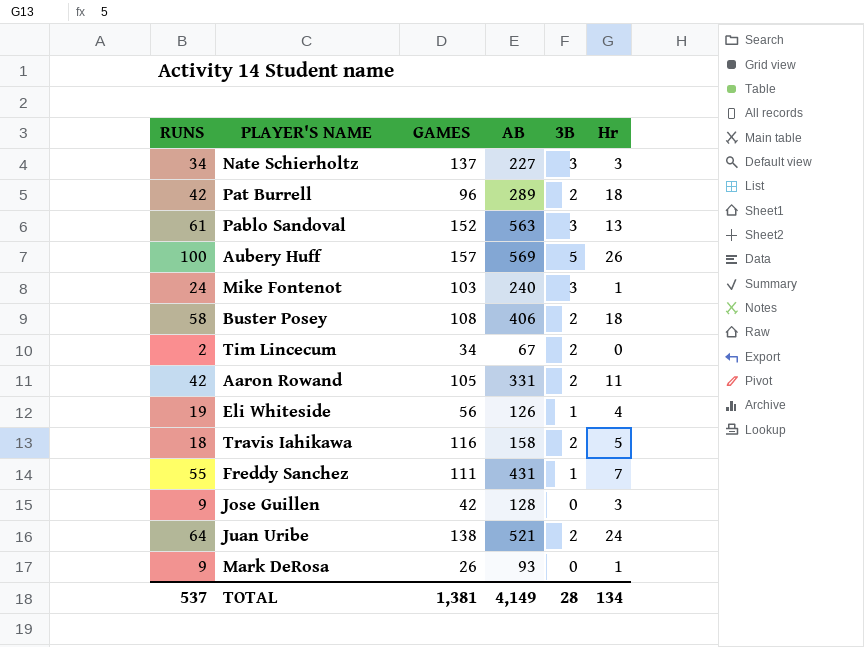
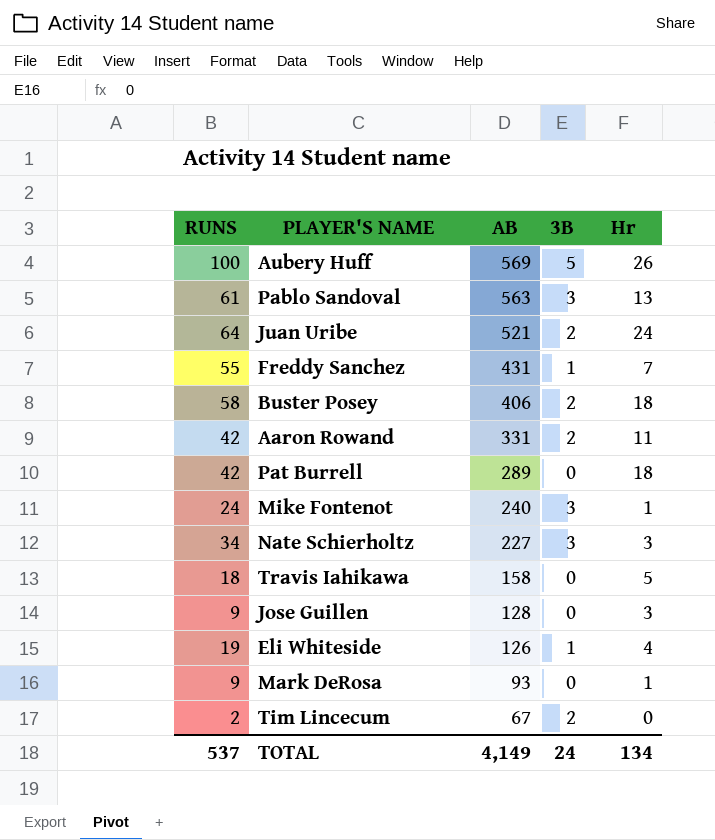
row order: none -> AB descending
column GAMES | position: 3 -> none
Pat Burrell | 3B: 2 -> 0
Travis Iahikawa | 3B: 2 -> 0
TOTAL | 3B: 28 -> 24

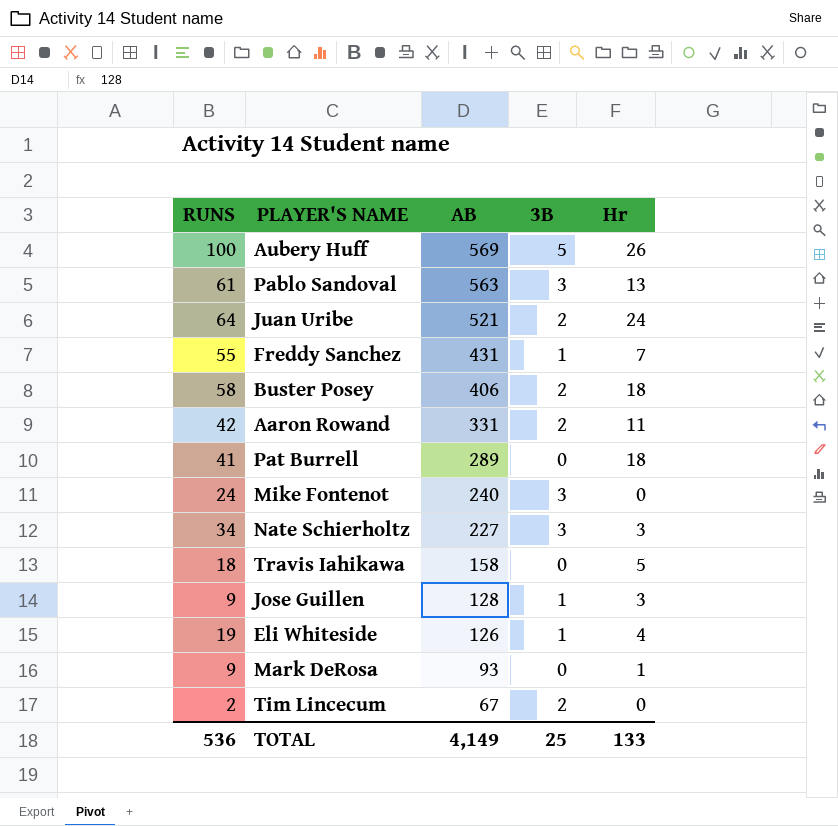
Pat Burrell | RUNS: 42 -> 41
Mike Fontenot | Hr: 1 -> 0
Jose Guillen | 3B: 0 -> 1
TOTAL | RUNS: 537 -> 536
TOTAL | 3B: 24 -> 25
TOTAL | Hr: 134 -> 133

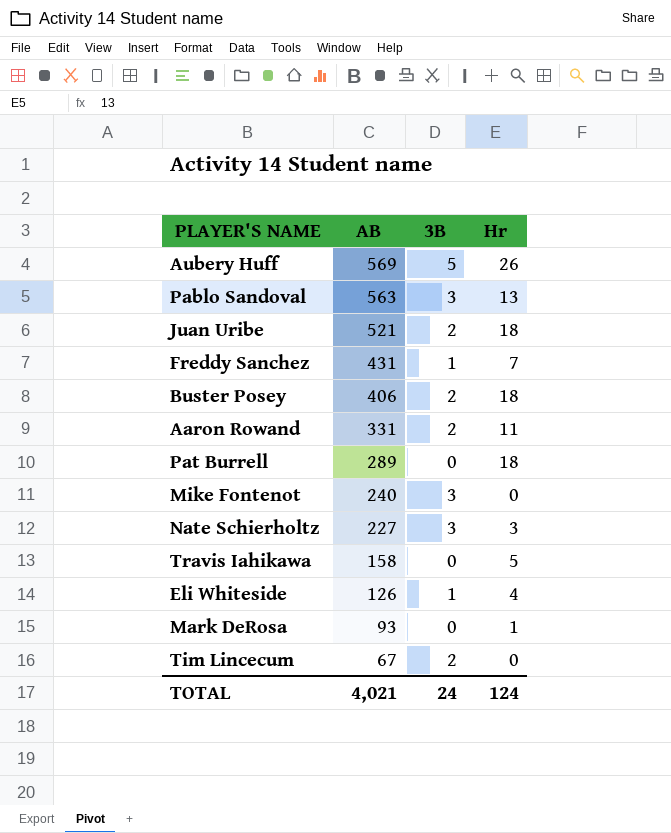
column RUNS | position: 1 -> none
row Jose Guillen: 9 | 128 | 1 | 3 -> none
Juan Uribe | Hr: 24 -> 18
TOTAL | AB: 4,149 -> 4,021
TOTAL | 3B: 25 -> 24
TOTAL | Hr: 133 -> 124

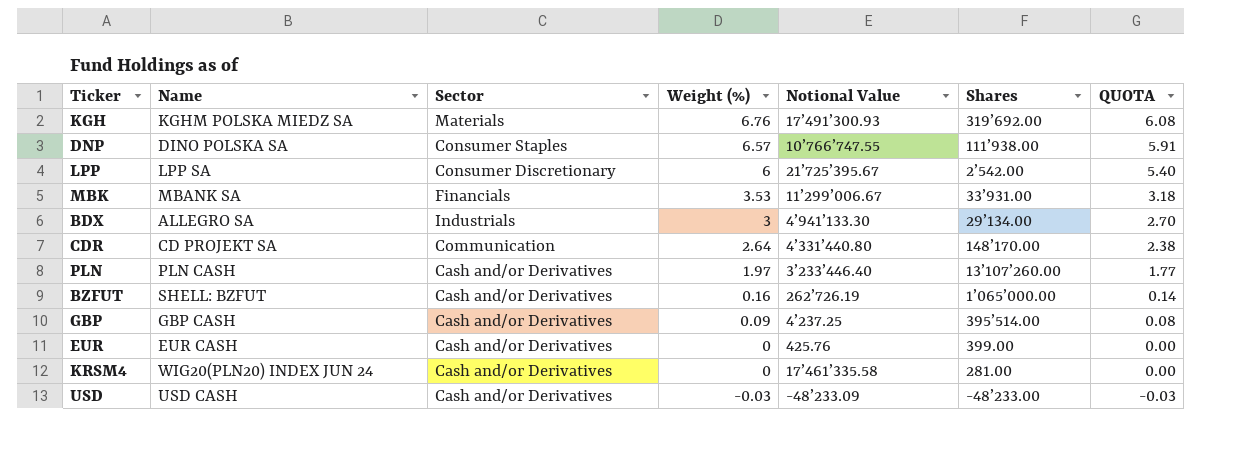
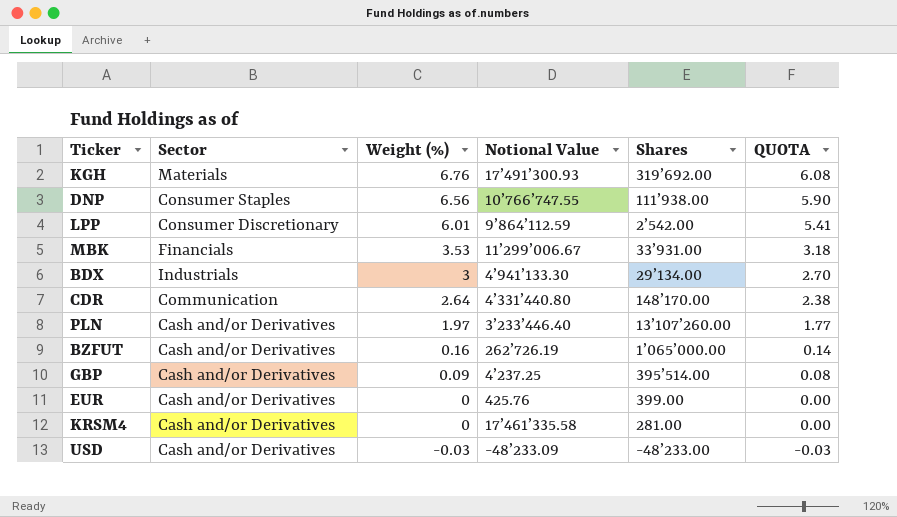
column Name | position: 2 -> none
DNP | Weight (%): 6.57 -> 6.56
DNP | QUOTA: 5.91 -> 5.90
LPP | Weight (%): 6 -> 6.01
LPP | Notional Value: 21’725’395.67 -> 9’864’112.59
LPP | QUOTA: 5.40 -> 5.41

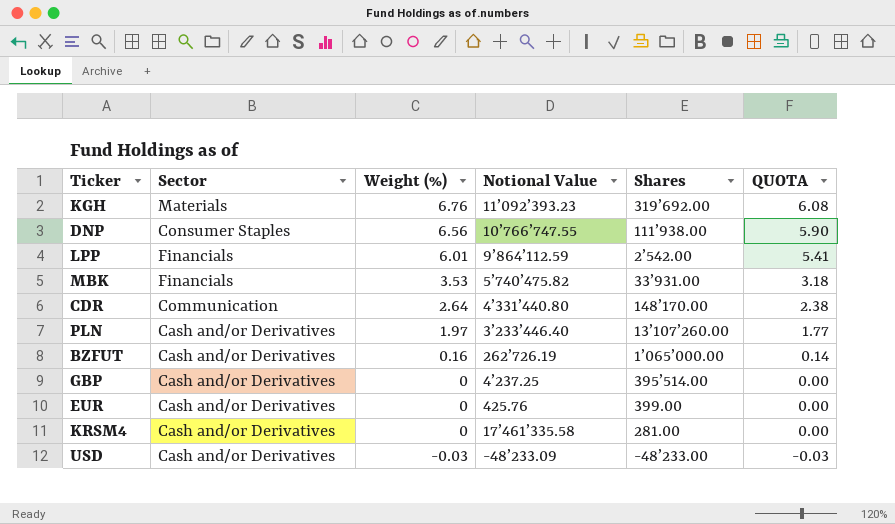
row BDX: Industrials | 3 | 4’941’133.30 | 29’134.00 | 2.70 -> none
KGH | Notional Value: 17’491’300.93 -> 11’092’393.23
LPP | Sector: Consumer Discretionary -> Financials
MBK | Notional Value: 11’299’006.67 -> 5’740’475.82
GBP | Weight (%): 0.09 -> 0
GBP | QUOTA: 0.08 -> 0.00

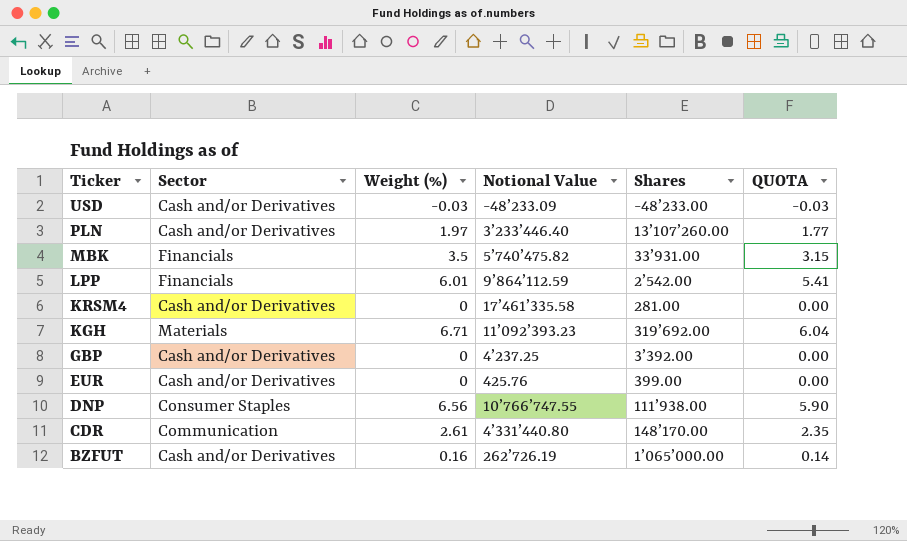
row order: Weight (%) descending -> Ticker descending
MBK | Weight (%): 3.53 -> 3.5
MBK | QUOTA: 3.18 -> 3.15
KGH | Weight (%): 6.76 -> 6.71
KGH | QUOTA: 6.08 -> 6.04
GBP | Shares: 395’514.00 -> 3’392.00
CDR | Weight (%): 2.64 -> 2.61
CDR | QUOTA: 2.38 -> 2.35

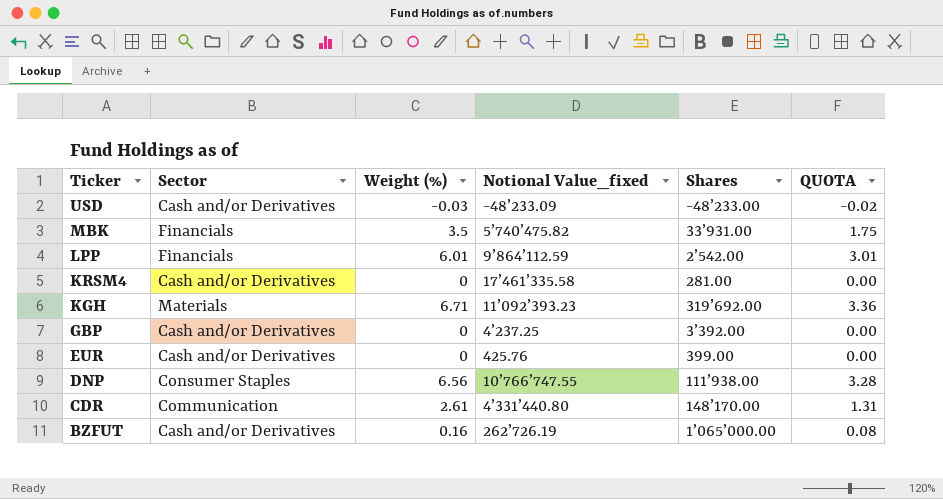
column name: Notional Value -> Notional Value_fixed
column QUOTA | formula: [Weight (%)] * 0.9 -> [Weight (%)] * 0.5
row PLN: Cash and/or Derivatives | 1.97 | 3’233’446.40 | 13’107’260.00 | 1.77 -> none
* * * *
- _Exercise_
Every line with "Burrell" in it should be copied from the entries above.

- _Solution to the exercise_
Pat Burrell | 3B: 2 -> 0
Pat Burrell | RUNS: 42 -> 41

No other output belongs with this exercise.